In Cold War terms, this attitude is called “massive retaliation” — where the response is actually far out of proportion to the initial incident.

And we need a lot more of this, to overcome the spoiled, self-entitlement and virtue-signaling attitude of people who are, in the final analysis, no more than flunkies (despite the high-sounding and pretentious titles created by Starbucks).

Finally, the police chief should reach out to other coffee shops in the area and negotiate a group discount for his deputies and their families  at those establishments.  If Starbucks doesn’t appreciate his officers’ business, the police officers should go where it is.
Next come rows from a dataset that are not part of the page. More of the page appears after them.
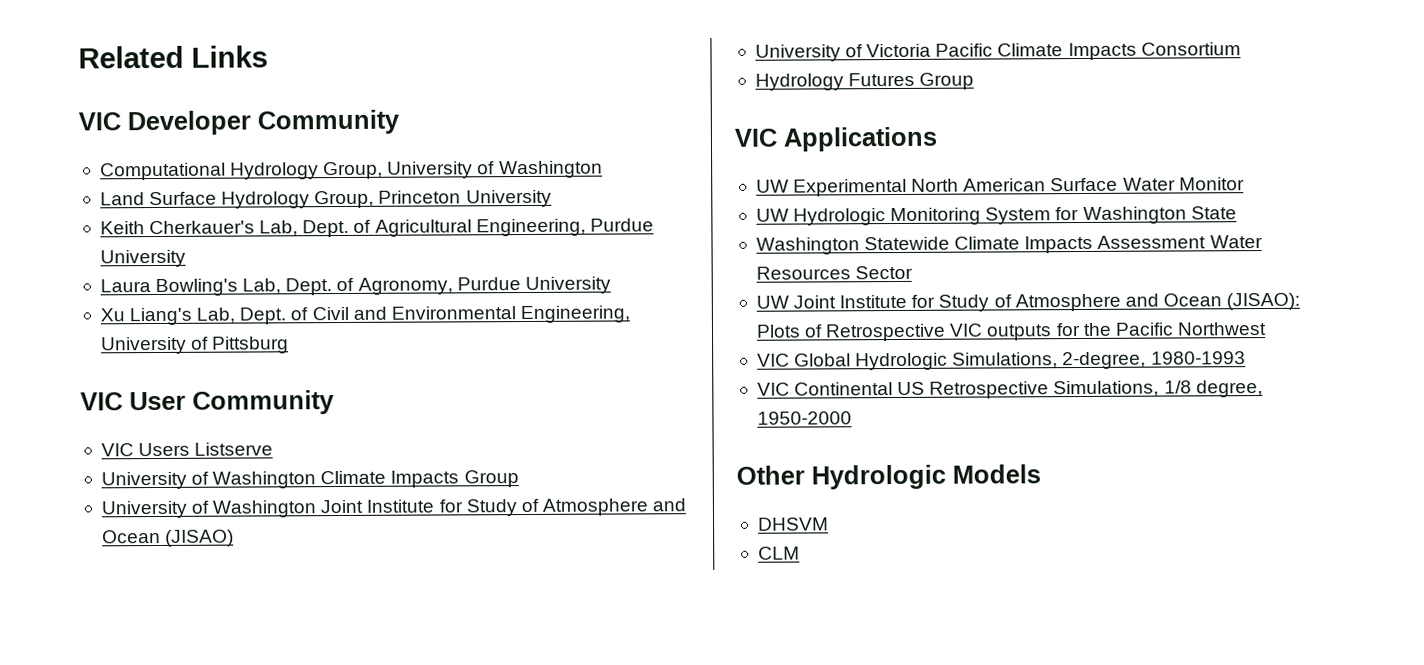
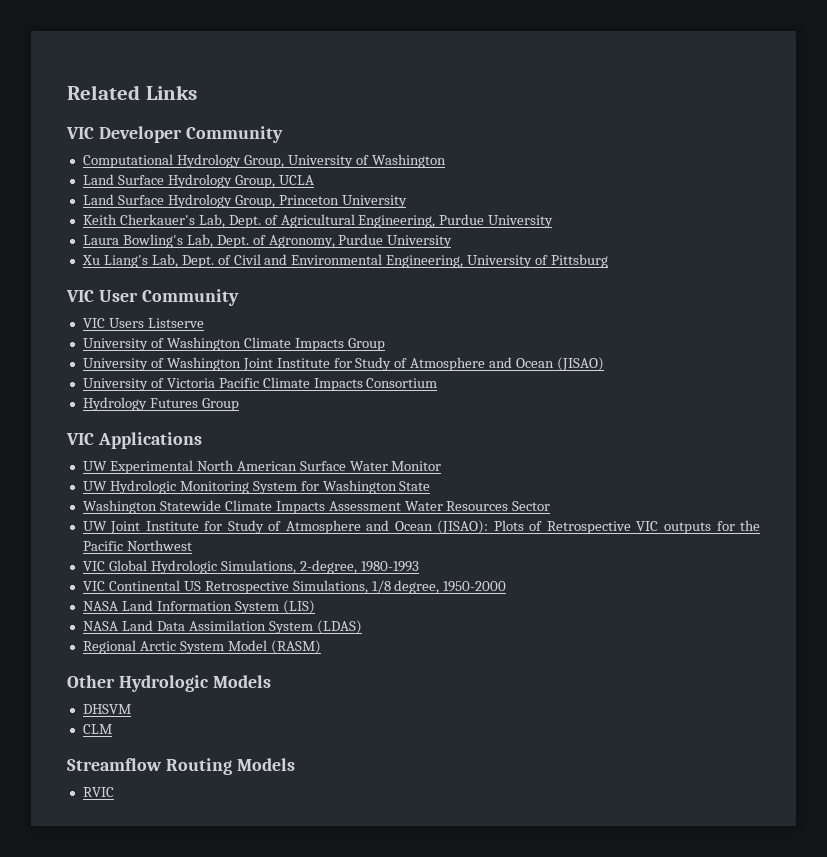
+ Land Surface Hydrology Group, UCLA
+ NASA Land Information System (LIS)
+ NASA Land Data Assimilation System (LDAS)
+ Regional Arctic System Model (RASM)
+ Streamflow Routing Models
+ RVIC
Fuck these woke shitbrains, all of them.  I’m sick of their bullshit.

Economics Lesson

As the “climate change” foolishness grows apace, we find bullshit like this increasing at a similar rate:

Shoppers have been left furious as Sainsbury’s has doubled the cost of its plastic bags to 20p in a move dubbed ‘day light robbery’ and ‘profiting from forgetfulness’.
The supermarket’s bosses have said it is part of a strategy to reduce the stores plastic footprint by ‘encouraging customers to develop a re-use mindset’.
There is an incentive to cut plastic use by more than 50 per cent in five years, with the profits going to good causes, Sainsbury’s claimed.

Of course they will.  Actually, what this is really all about is Sainsbury’s doing a little “virtue signaling” (as I believe it’s called nowadays).

It’s been a while since I looked at the numbers, but I believe that plastic supermaket bags carry a F.O.B. price of something less than a penny per bag, so that’s quite a profit margin to pass on to the so-called “good causes”.

I think I use canvas bags about 50% of the time, mostly because I either forget to pack them in the car before going shopping, or I do some impulse (i.e. unplanned) shopping on the way home.  When I remember, I keep the canvas bags in the car, but it’s not a big deal in my life, because I reuse all supermarket plastic bags at least once, as bathroom trash bags or similar.

Here’s a word of warning about canvas (or any reusable) bags:  you have to wash them frequently (errr involving electricity, hot water and detergents, oh dear) as over time they will become portable petri dishes of bacteria, especially if you carry raw meat or fish home in them.

When I travel in Britishland and Euroland, I carry a little polyester bag (folded, it’s about the same size as a handkerchief) in my coat pocket just so that I don’t get caught without one and have to pay for the bags — and in some Euro stores, they don’t offer any bags at all.

If this pisses you off (and it does me), then your revenge should be to pack your groceries away yourself before paying.  It slows down the transaction, and cashiers are measured on a simple “time/#items scanned” efficiency metric.  Take your time, for added pleasure.